Plaintiff also argues that the November 22, 2013 order is "defective" and it "denies [her] a complete record for purposes of appellate review." Plaintiff also contends that the judge's notation on the order, which stated that the motion was "meritorious on its face and unopposed" and had been "granted essentially for the reasons expressed herein[,]" is "wholly wanting for lack of a better description."

Plaintiff's first argument relates to the merits of the decision on the motion she did not oppose.
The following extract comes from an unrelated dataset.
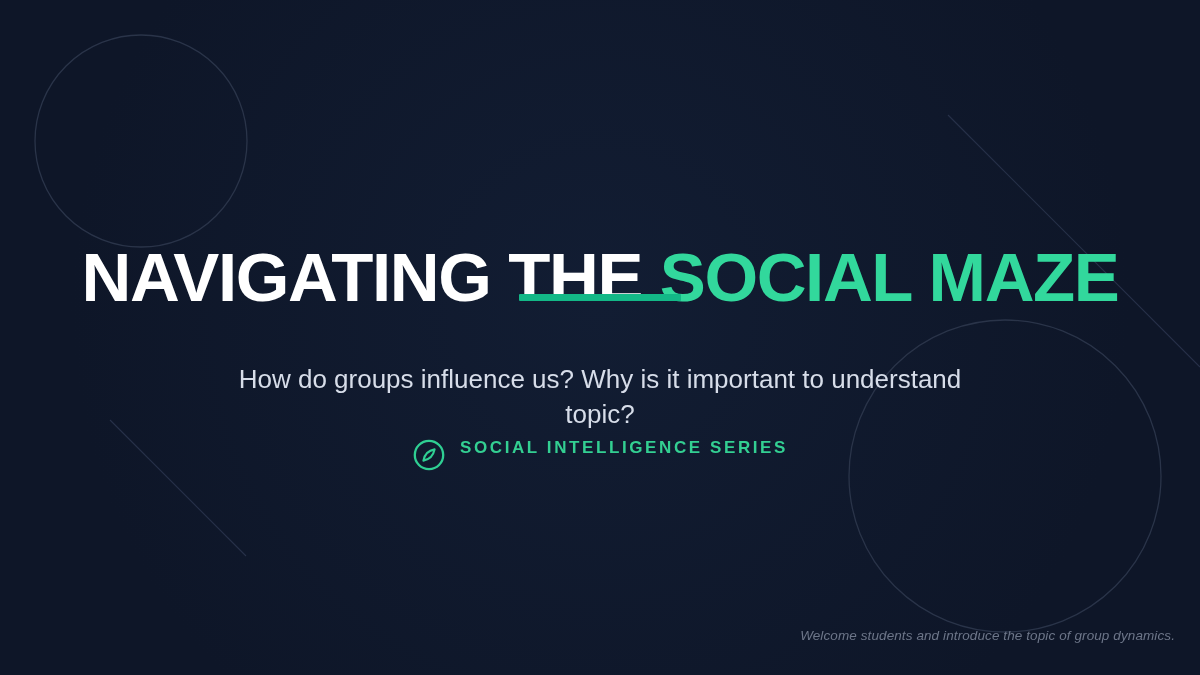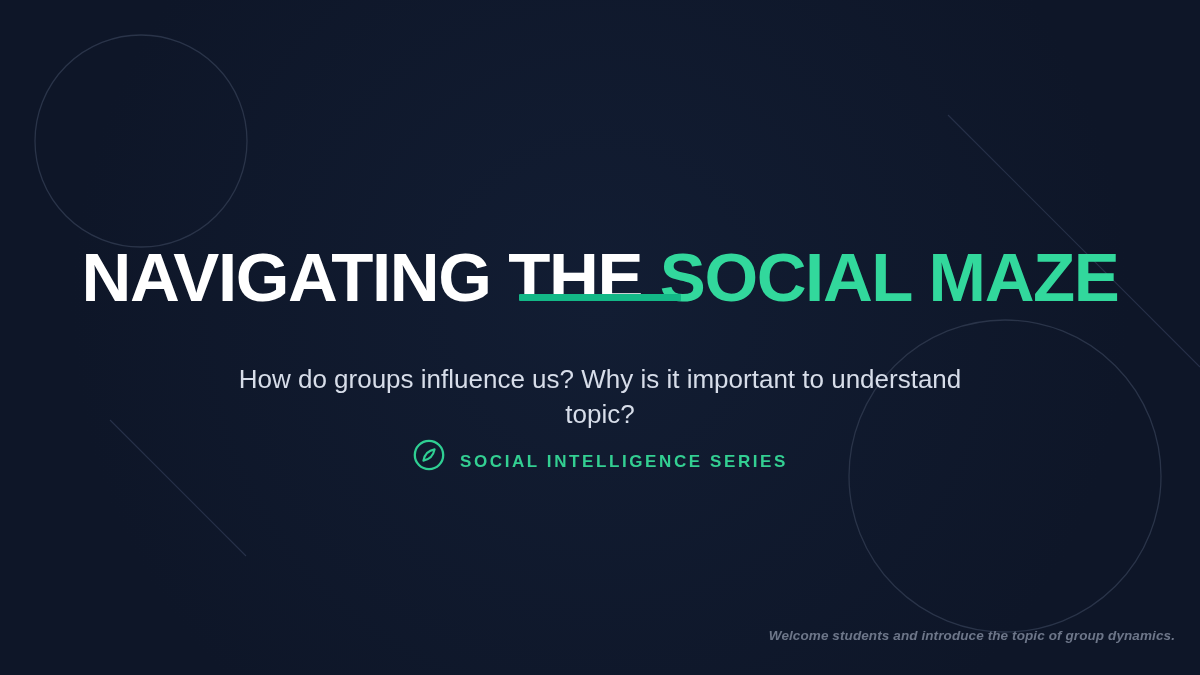"SOCIAL INTELLIGENCE SERIES" .badge { align-items: flex-end -> flex-start }
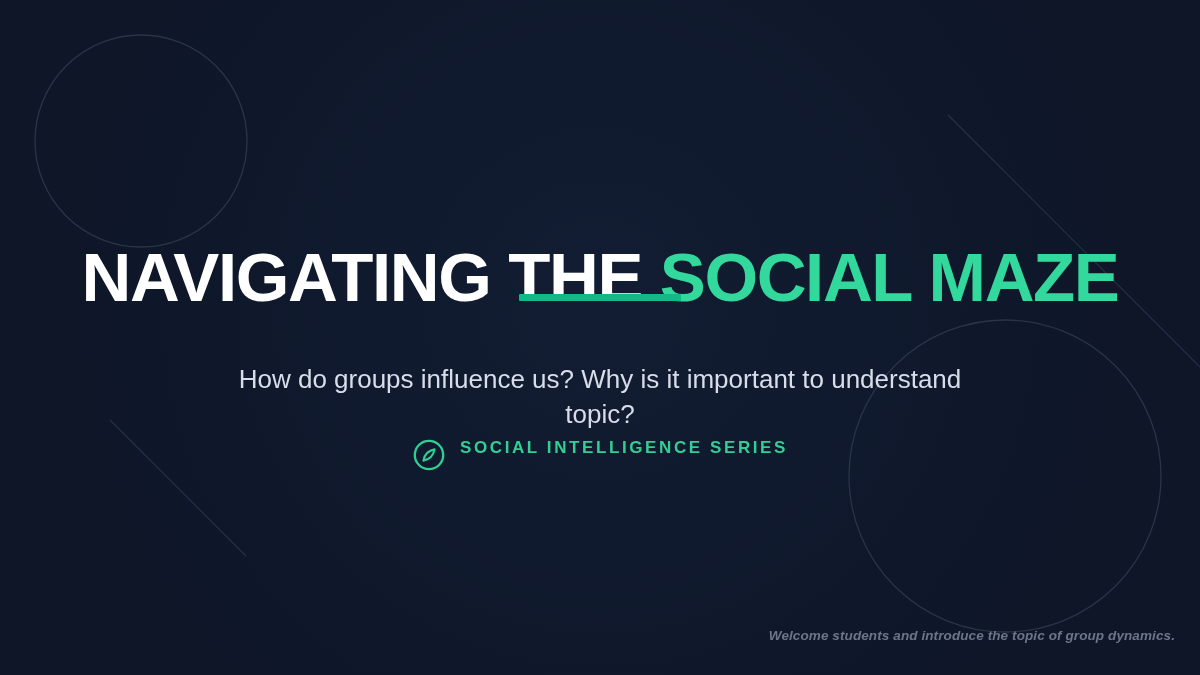"Welcome students and introduce the" .note { font-weight: bold -> none }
Plaintiff claimed to have sustained cognitive injuries as a result of the accident. However, as argued in defendants' brief, and sustained by the discovery record, plaintiff provided insubstantial proof to support her claim. Particularly, plaintiff's claim required the opinion of a medical expert which was not produced.

Pursuant to N.J.R.E. 702, "If scientific, technical, or other specialized knowledge will assist the trier of fact to understand the evidence or to determine a fact in issue, a witness qualified as an expert by knowledge, skill, experience, training, or education may testify thereto in the form of an opinion or otherwise." Although N.J.R.E. 702 contains permissive language on its face, expert testimony is generally required when the matter at issue is "so esoteric that jurors of common judgment and experience cannot form a valid judgment as to whether the conduct of the party was reasonable." Butler v. Acme Markets, Inc., 89 N.J. 270, 283 (1982). Here, plaintiff's claim for cognitive damages was "so esoteric" that it required expert testimony. Since no expert was provided in discovery by plaintiff to substantiate the claim, we find no reason to disturb the judge's ruling.

We next address plaintiff's second argument. Pursuant to Rule 1:7-4(a), "[t]he court shall, by an opinion or memorandum decision, either written or oral, find the facts and state its conclusions of law thereon in all actions tried without a jury, on every motion decided by a written order that is appealable as of right...." We held in Vartenissian v. Food Haulers, Inc., 193 N.J.Super. 603, 612 (App. Div. 1984), that a judge's reliance on the reasons posited by a party when granting or denying a motion for a new trial was not fatal for the trial court on appeal. See also In re Trust Agreement Dec. 20, 1961, 399 N.J.Super. 237, 253-54 (App. Div. 2006), aff'd, 194 N.J. 276 (2008). However, when relying on the reasons advanced by one of the parties, a judge should "make the fact of such reliance explicit, and its failure to do so is tantamount to making no findings at all." Pressler & Verniero, Current N.J. Court Rules, comment 1 on R. 1-7:4 at 103 (2016); see also Allstate Ins. Co. v. Fisher, 408 N.J.Super. 289, 301 (App. Div. 2009).

We conclude that the judge's reliance on the reasons proffered by defendants in support of their unopposed motion was "not fatal." See Vartenissian, supra, 193 N.J. Super. at 612. In reaching the determination to grant defendants relief, the order recited the reasons for the decision. In accord with our holding in Allstate Ins. Co., the judge noted his reliance on the reasons posited by defendants and did so explicitly. Therefore, we discern no error.

Affirmed.

FootNotes


1. Plaintiff testified at trial that she visited a neurologist as well.